Google plans to combine its Gemini and Veo models into a single, multimodal system

Google is gearing up to unify its AI efforts, with plans to combine its Gemini and Veo models into a single, multimodal system, according to DeepMind CEO Demis Hassabis.
In a recent episode of the Possible podcast, co-hosted by LinkedIn co-founder Reid Hoffman, Hassabis revealed that the tech giant aims to merge its flagship large language model Gemini with Veo, its video-generating AI, to enhance the system’s grasp of real-world physics and environments.
“We’ve always built Gemini, our foundation model, to be multimodal from the beginning,” Hassabis said. “The reason we did that is because we have a vision for this idea of a universal digital assistant — an assistant that actually helps you in the real world.”
The move reflects a broader trend in the AI industry toward “omnimodal” or “any-to-any” models — systems capable of processing and synthesizing diverse forms of media, including text, images, audio, and video. Google’s latest Gemini models already support audio, image, and text generation. Competitors are making similar strides: OpenAI’s ChatGPT can now generate images natively, while Amazon has announced plans to launch an all-purpose AI model later this year.
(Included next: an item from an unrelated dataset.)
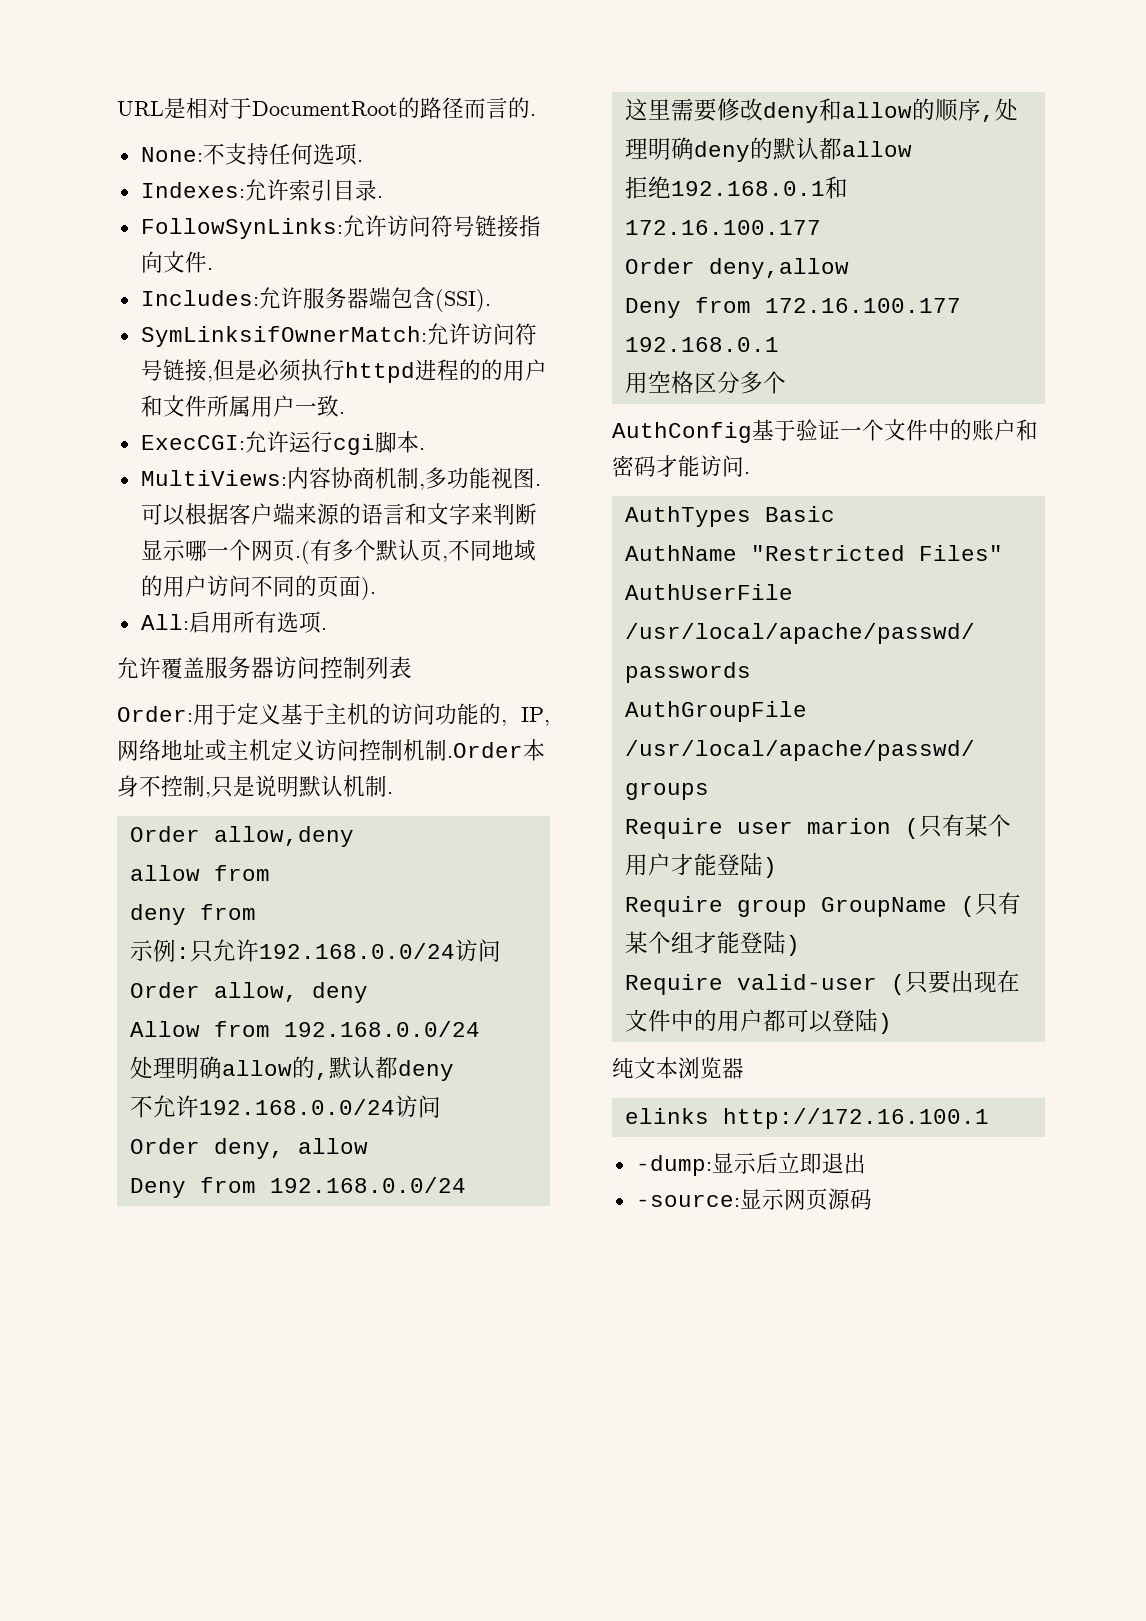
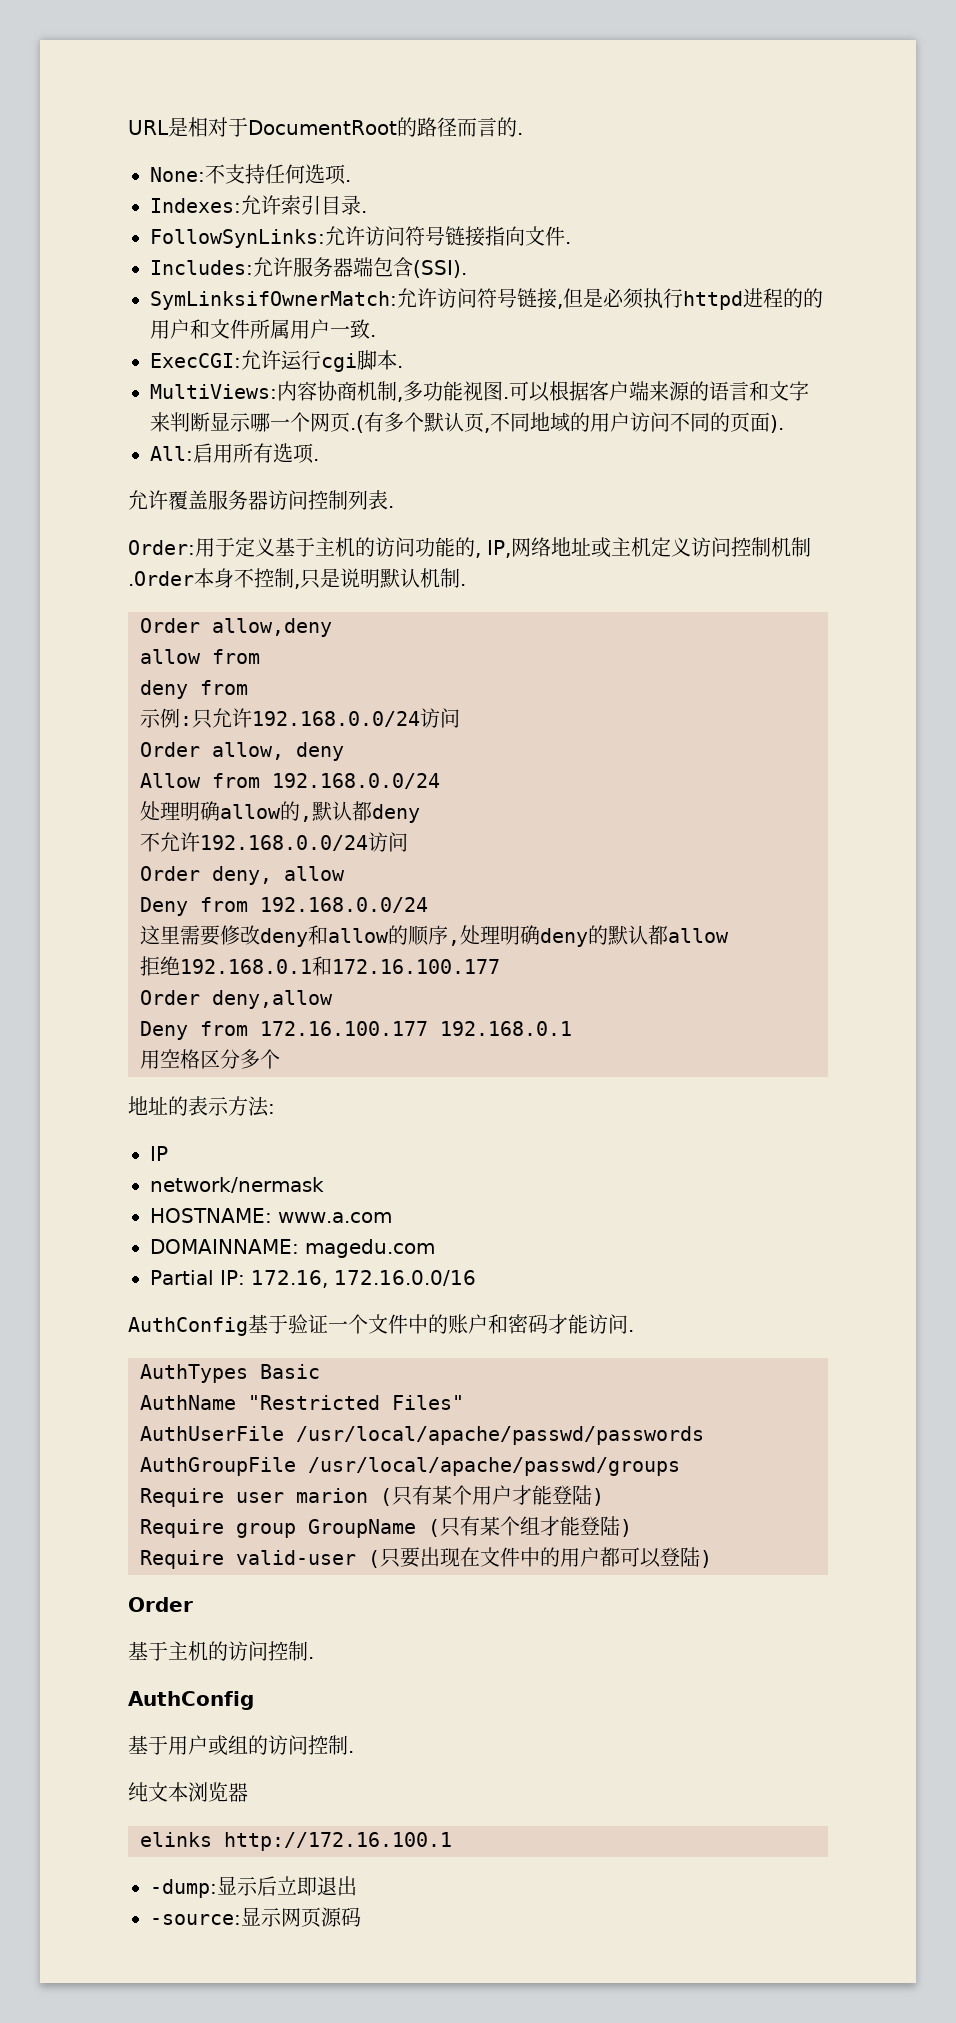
(412, 667) none -> [388,506,394,508] .
(786, 382) none -> [128,1096,275,1117] [150,1146,168,1161] [150,1177,324,1193] [150,1208,392,1223] [150,1239,435,1258] [150,1270,476,1288] // 地址的表示方法: // IP // network/nermask // HOSTNAME: www.a.com // DOMAINNAME: magedu.com // Partial IP: 172.16, 172.16.0.0/16
(892, 1023) none -> [128,1597,193,1612] [128,1641,314,1661] [128,1691,254,1710] [128,1735,354,1756] // Order // 基于主机的访问控制. // AuthConfig // 基于用户或组的访问控制.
These powerful multimodal models require vast amounts of training data. Hassabis hinted that a significant portion of the data powering Veo, particularly for learning real-world physics, comes from YouTube — a platform owned by Google.
“Basically, by watching YouTube videos — a lot of YouTube videos — [Veo 2] can figure out, you know, the physics of the world,” he explained.
While Google has been tight-lipped about specifics, it previously told TechCrunch that its models “may be” trained on “some” YouTube content, in accordance with its agreements with creators. Notably, Google updated its terms of service last year, reportedly to expand its ability to use YouTube content for AI training.
As AI capabilities evolve, the convergence of models like Gemini and Veo points to an ambitious future where digital assistants not only understand language but also interpret and interact with the physical world.